Nono, dopo molti anni di negoziati sui Principi di base, l’Azerbaigian ha iniziato a sostenere che non è necessario adottarli, per puro disprezzo nei confronti delle altre parti negoziali, per i Paesi co-presidenti e gli enormi sforzi e il tempo investito nel processo. La posizione intransigente e massimalista dell’Azerbaigian è diventata un serio ostacolo all’avanzamento del processo di pace e ha contribuito pesantemente a preservare lo status quo. Le proposte di risoluzione dei conflitti dei co-presidenti sono un modo che potrebbe portare al cambiamento dello status quo. Tuttavia, l’Azerbaigian respinge tali proposte, facendo di tutto per mantenere intatto lo status quo affermando però allo stesso tempo che dovrebbe modificarsi lo status quo.

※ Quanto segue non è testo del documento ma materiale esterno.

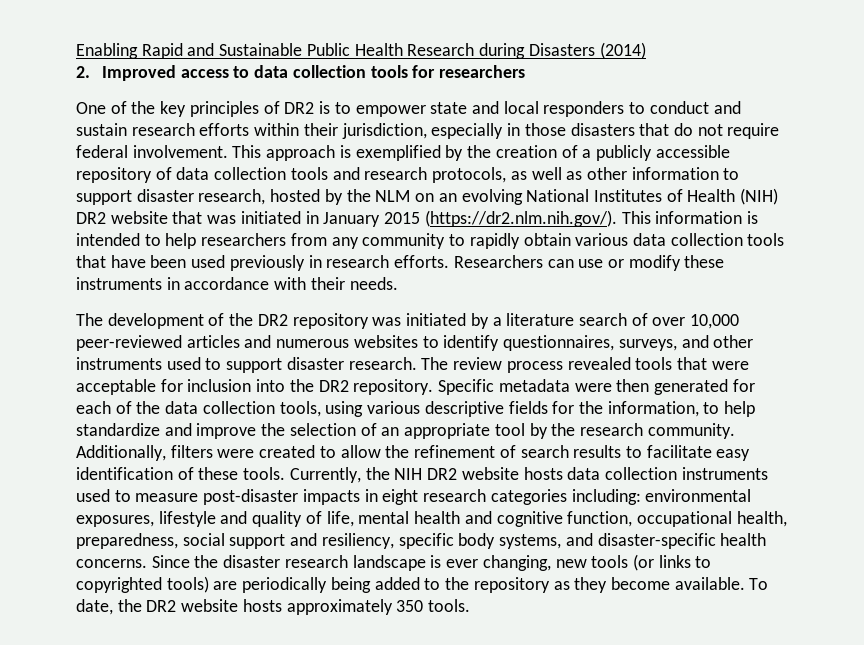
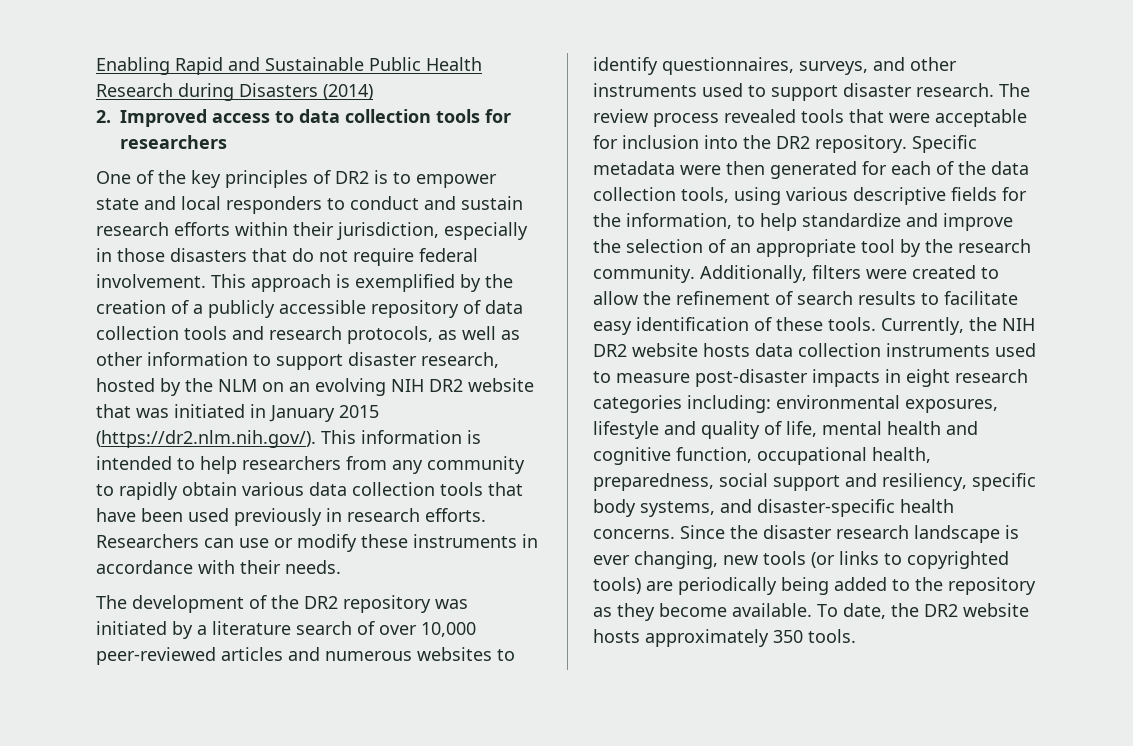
- This approach is exemplified by the creation of a publicly accessible repository of data collection tools and research protocols, as well as other information to support disaster research, hosted by the NLM on an evolving National Institutes of Health (NIH) DR2 website that was initiated in January 2015 (https://dr2.nlm.nih.gov/). This information is intended to help researchers from any community to rapidly obtain various data collection tools that have been used previously in research efforts.
+ This approach is exemplified by the creation of a publicly accessible repository of data collection tools and research protocols, as well as other information to support disaster research, hosted by the NLM on an evolving NIH DR2 website that was initiated in January 2015 (https://dr2.nlm.nih.gov/). This information is intended to help researchers from any community to rapidly obtain various data collection tools that have been used previously in research efforts.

L’anno prossimo il popolo del Nagorno Karabakh segnerà 30 anni di lotta per il diritto di scegliere il proprio destino, la dignità umana e la libertà. In tre decenni il popolo dell’Artsakh, nonostante la guerra devastante e tutte le difficoltà, è riuscita a creare una società basata sul rispetto dei diritti umani, delle libertà fondamentali e delle istituzioni democratiche. La risoluzione del conflitto dovrebbe rispettare tutti i diritti inerenti al popolo dell’Artsakh e dovrebbe garantire la loro implementazione senza ostacoli.